Needed from the data below: all lines that contain the word "center".

━━━━━ Input material

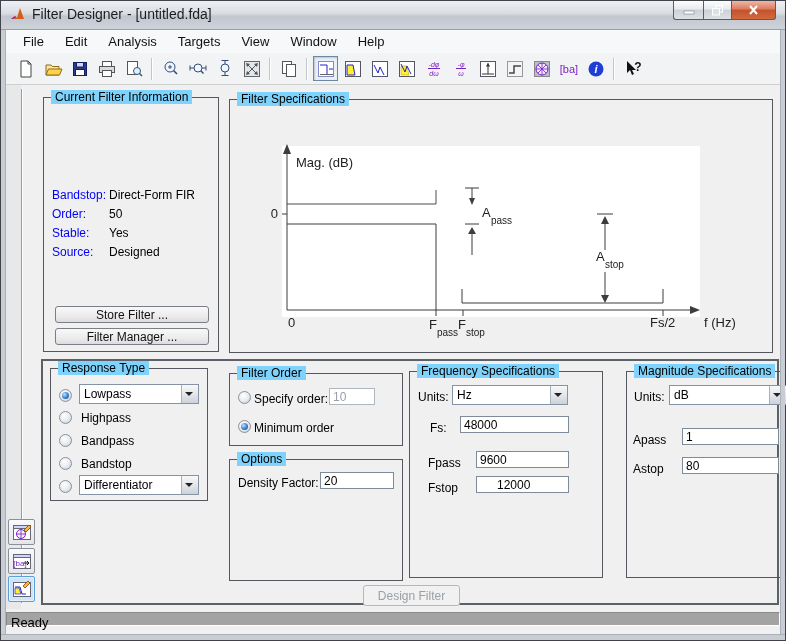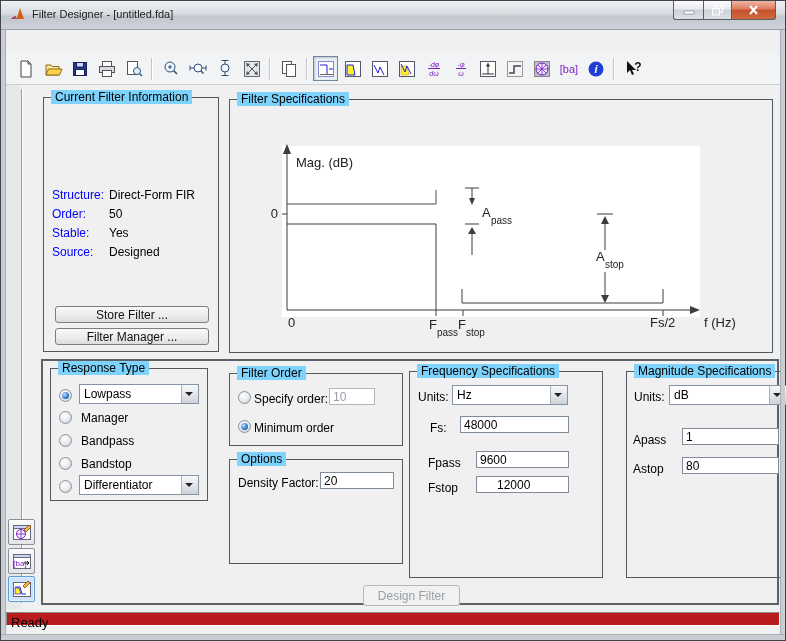--- a/index.html
+++ b/index.html
@@ -9,21 +9,21 @@
   
   .frame-l,.frame-r{position:absolute;top:28px;bottom:0;width:4px;background:#c8cdd4;z-index:5;}
   .frame-l{left:0;border-right:1px solid #aab0b8;}
   .frame-r{right:0;border-left:1px solid #aab0b8;}
   .frame-b{position:absolute;left:0;right:0;bottom:0;height:5px;background:#c8cdd4;border-top:1px solid #aab0b8;z-index:5;}
   
   .titlebar{position:absolute;left:0;top:0;right:0;height:28px;
     background:linear-gradient(#eef0f3,#d9dde2 45%,#c2c7cf 55%,#ced3da);
     border-bottom:1px solid #9aa0a8;z-index:6;}
   .app-icon{position:absolute;left:9px;top:6px;width:16px;height:16px;}
-  .title{position:absolute;left:31px;top:0;height:28px;line-height:27px;font-size:11px;color:#1b1d20;white-space:nowrap;}
+  .title{position:absolute;left:31px;top:0;height:28px;line-height:27px;font-size:14px;color:#1b1d20;white-space:nowrap;}
   .wbtns{position:absolute;right:9px;top:0;display:flex;z-index:7;}
   .wb{height:19px;border:1px solid #585d64;border-top:none;display:flex;align-items:center;justify-content:center;
     background:linear-gradient(#fdfdfd,#e7eaee 45%,#ccd1d8 50%,#dde1e6);box-sizing:border-box;}
   .wb.min{width:30px;border-radius:0 0 0 3px;border-right:none;}
   .wb.res{width:29px;}
   .wb.close{width:44px;border-left:none;border-radius:0 0 3px 0;
     background:linear-gradient(#f0b6a6,#dd7a5e 45%,#c3522f 50%,#d3693c);}
   
   .menubar{position:absolute;left:5px;right:5px;top:28px;height:24px;background:#f7f8f9;
     border-bottom:1px solid #e2e2e2;display:flex;align-items:center;z-index:4;}
@@ -60,21 +60,21 @@
     background:linear-gradient(#f7f8f9,#dfe3e8 60%,#cdd2d9);border-left:1px solid #aab2bc;}
   .combo .cbtn::after{content:"";position:absolute;left:3px;top:7px;border:4px solid transparent;border-top-color:#222;}
   .tin{position:absolute;height:17px;border:1px solid #7f8b99;background:#fff;
     font:12px "Liberation Sans",sans-serif;padding:0 3px;box-sizing:border-box;color:#000;}
   .tin.dis{color:#9aa0a8;border-color:#aeb6bf;}
   .btn{position:absolute;font:12px "Liberation Sans",sans-serif;color:#111;
     background:linear-gradient(#f8f8f8,#ececec 60%,#dcdcdc);border:1px solid #7a7f85;border-radius:3px;padding:0;}
   .btn.dis{color:#9aa0a6;border-color:#b3b8bd;background:#f1f1f1;}
   
   .statusbar{position:absolute;left:5px;right:5px;top:608px;height:28px;background:#f0f0f0;z-index:4;}
-  .statusfield{position:absolute;left:0;right:0;top:3px;height:14px;background:#b91c1c;
+  .statusfield{position:absolute;left:0;right:0;top:3px;height:14px;background:#a3a3a3;
     border:1px solid;border-color:#8a8a8a #ffffff #ffffff #8a8a8a;font-size:13px;line-height:20px;padding-left:4px;box-sizing:border-box;}
   svg{display:block;}
   svg text{font-family:"Liberation Sans",sans-serif;}
 </style>
 </head>
 <body>
 
 <div class="win">
 
   <div class="titlebar">
@@ -96,20 +96,29 @@
           </svg>
       </div>
       <div class="wb close">
         <svg width="11" height="10">
             <path d="M2 1l7 8M9 1l-7 8" stroke="#fff" stroke-width="2"></path>
           </svg>
       </div>
     </div>
   </div>
 
+  <div class="menubar">
+    <span class="mi">File</span>
+    <span class="mi">Edit</span>
+    <span class="mi">Analysis</span>
+    <span class="mi">Targets</span>
+    <span class="mi">View</span>
+    <span class="mi">Window</span>
+    <span class="mi">Help</span>
+  </div>
 
   <div class="toolbar">
     <button class="tb">
       <svg width="20" height="20">
           <path d="M5 2h7l3 3v13H5z" fill="#fff" stroke="#444"></path>
           <path d="M12 2v3h3" fill="none" stroke="#444"></path>
         </svg>
     </button>
     <button class="tb">
       <svg width="20" height="20">
@@ -263,21 +272,21 @@
         </svg>
     </button>
   </div>
 
   <div class="main-bg"></div>
   <div class="rail"></div>
   <div class="vdiv"></div>
 
   <div class="gb" style="left:42px;top:96px;width:176px;height:255px;">
     <span class="t">Current Filter Information</span>
-    <span class="lbl blue" style="left:8px;top:90px;">Structure:</span>
+    <span class="lbl blue" style="left:8px;top:90px;">Bandstop:</span>
     <span class="lbl" style="left:65px;top:90px;">Direct-Form FIR</span>
     <span class="lbl blue" style="left:8px;top:109px;">Order:</span>
     <span class="lbl" style="left:65px;top:109px;">50</span>
     <span class="lbl blue" style="left:8px;top:128px;">Stable:</span>
     <span class="lbl" style="left:65px;top:128px;">Yes</span>
     <span class="lbl blue" style="left:8px;top:147px;">Source:</span>
     <span class="lbl" style="left:65px;top:147px;">Designed</span>
     <button class="btn" style="left:11px;top:208px;width:154px;height:17px;">Store Filter ...</button>
     <button class="btn" style="left:11px;top:230px;width:154px;height:17px;">Filter Manager ...</button>
   </div>
@@ -340,21 +349,21 @@
   <div class="panel"></div>
 
   <div class="gb" style="left:49px;top:367px;width:158px;height:133px;">
     <span class="t">Response Type</span>
     <span class="radio on" style="left:8px;top:20px;"></span>
     <div class="combo" style="left:28px;top:15px;width:120px;">
       <span class="ct">Lowpass</span>
       <span class="cbtn"></span>
     </div>
     <span class="radio" style="left:8px;top:42px;"></span>
-    <span class="lbl" style="left:30px;top:42px;">Manager</span>
+    <span class="lbl" style="left:30px;top:42px;">Highpass</span>
     <span class="radio" style="left:8px;top:65px;"></span>
     <span class="lbl" style="left:30px;top:65px;">Bandpass</span>
     <span class="radio" style="left:8px;top:88px;"></span>
     <span class="lbl" style="left:30px;top:88px;">Bandstop</span>
     <span class="radio" style="left:8px;top:111px;"></span>
     <div class="combo" style="left:28px;top:106px;width:120px;">
       <span class="ct">Differentiator</span>
       <span class="cbtn"></span>
     </div>
   </div>
@@ -362,21 +371,21 @@
 
   <div class="gb" style="left:228px;top:372px;width:174px;height:73px;">
     <span class="t">Filter Order</span>
     <span class="radio" style="left:8px;top:17px;"></span>
     <span class="lbl" style="left:24px;top:18px;">Specify order:</span>
     <input class="tin dis" style="left: 99px; top: 14px; width: 46px;" disabled="" value="10">
     <span class="radio on" style="left:8px;top:46px;"></span>
     <span class="lbl" style="left:24px;top:47px;">Minimum order</span>
   </div>
 
-  <div class="gb" style="left:228px;top:458px;width:174px;height:105px;">
+  <div class="gb" style="left:228px;top:458px;width:174px;height:122px;">
     <span class="t">Options</span>
     <span class="lbl" style="left:8px;top:16px;">Density Factor:</span>
     <input class="tin" style="left: 90px; top: 12px; width: 74px;" value="20">
   </div>
 
   <div class="gb" style="left:408px;top:370px;width:194px;height:207px;">
     <span class="t">Frequency Specifications</span>
     <span class="lbl" style="left:8px;top:18px;">Units:</span>
     <div class="combo" style="left:42px;top:13px;width:116px;">
       <span class="ct">Hz</span>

━━━━━━━━━━

=== Task response ===
   .wb{height:19px;border:1px solid #585d64;border-top:none;display:flex;align-items:center;justify-content:center;
     border-bottom:1px solid #e2e2e2;display:flex;align-items:center;z-index:4;}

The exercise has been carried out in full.